→ EXERCISE GOAL
Could you show all lines in the entries below that contain the string "other"?

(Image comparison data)
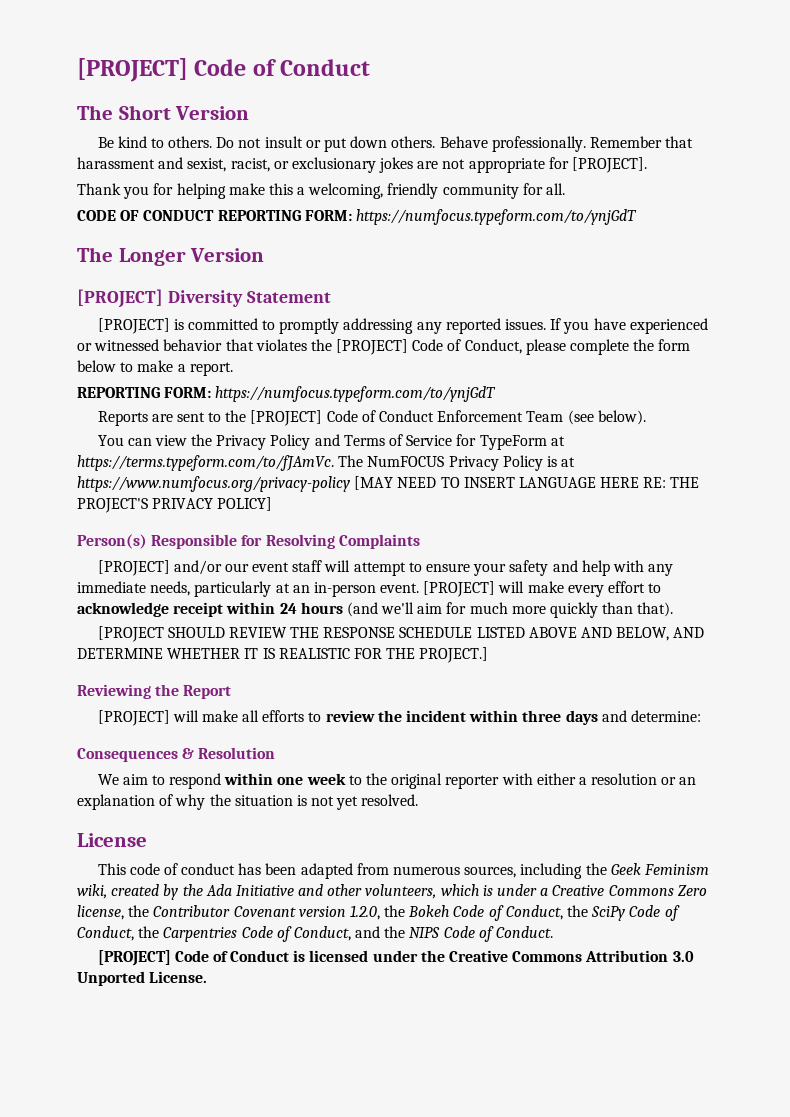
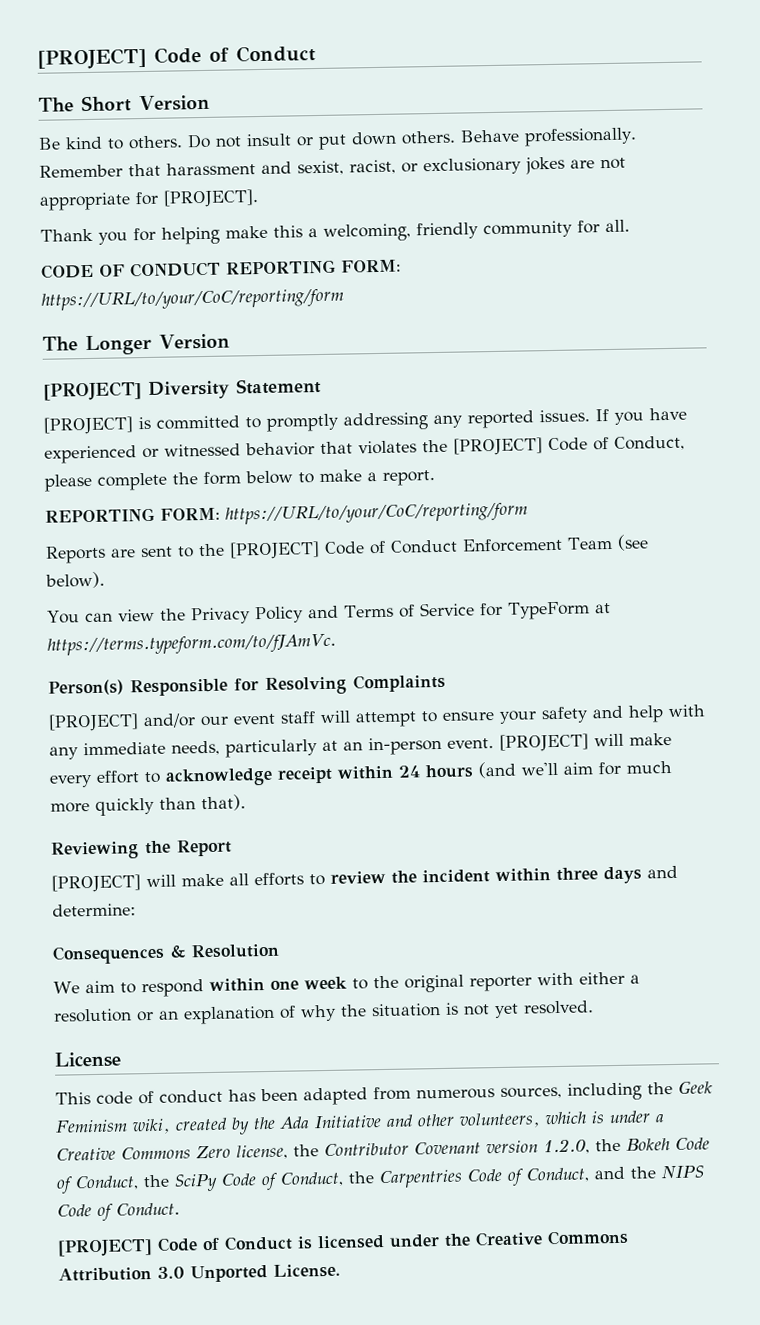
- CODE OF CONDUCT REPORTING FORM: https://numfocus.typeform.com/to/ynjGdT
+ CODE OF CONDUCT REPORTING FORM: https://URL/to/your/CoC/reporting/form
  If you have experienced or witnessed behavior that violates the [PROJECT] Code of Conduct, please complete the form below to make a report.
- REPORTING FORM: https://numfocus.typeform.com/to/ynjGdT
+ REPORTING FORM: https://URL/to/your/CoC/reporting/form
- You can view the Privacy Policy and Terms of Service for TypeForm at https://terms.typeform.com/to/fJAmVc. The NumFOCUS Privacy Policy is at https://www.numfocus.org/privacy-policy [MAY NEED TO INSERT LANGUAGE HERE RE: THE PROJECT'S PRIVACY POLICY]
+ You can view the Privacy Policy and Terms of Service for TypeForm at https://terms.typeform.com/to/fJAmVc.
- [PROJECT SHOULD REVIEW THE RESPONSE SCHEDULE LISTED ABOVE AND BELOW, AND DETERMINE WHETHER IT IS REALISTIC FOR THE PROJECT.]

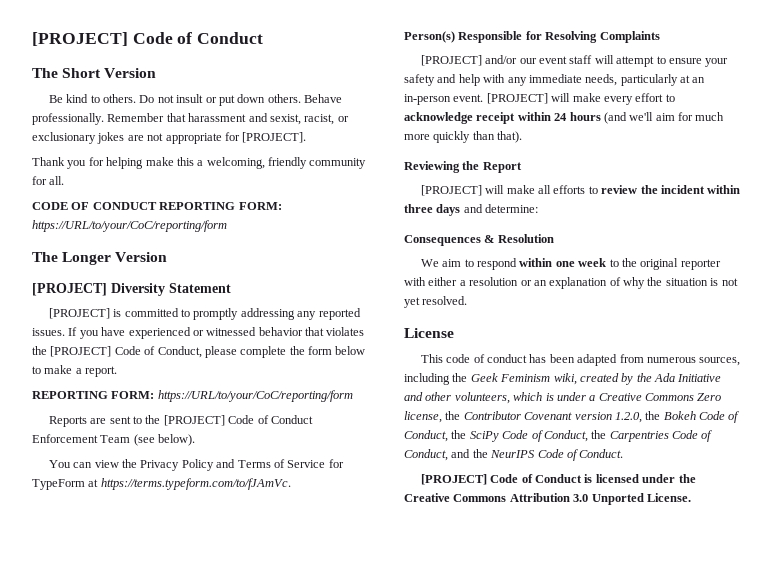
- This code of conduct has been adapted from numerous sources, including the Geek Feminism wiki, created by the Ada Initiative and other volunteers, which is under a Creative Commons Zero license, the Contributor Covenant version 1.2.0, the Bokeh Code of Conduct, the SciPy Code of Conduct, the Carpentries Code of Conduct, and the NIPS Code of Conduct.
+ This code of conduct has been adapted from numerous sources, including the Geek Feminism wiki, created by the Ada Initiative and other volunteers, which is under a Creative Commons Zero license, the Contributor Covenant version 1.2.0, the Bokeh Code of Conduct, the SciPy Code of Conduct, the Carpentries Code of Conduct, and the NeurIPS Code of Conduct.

→ SOLUTION FOR THIS EXERCISE
- This code of conduct has been adapted from numerous sources, including the Geek Feminism wiki, created by the Ada Initiative and other volunteers, which is under a Creative Commons Zero license, the Contributor Covenant version 1.2.0, the Bokeh Code of Conduct, the SciPy Code of Conduct, the Carpentries Code of Conduct, and the NIPS Code of Conduct.
+ This code of conduct has been adapted from numerous sources, including the Geek Feminism wiki, created by the Ada Initiative and other volunteers, which is under a Creative Commons Zero license, the Contributor Covenant version 1.2.0, the Bokeh Code of Conduct, the SciPy Code of Conduct, the Carpentries Code of Conduct, and the NeurIPS Code of Conduct.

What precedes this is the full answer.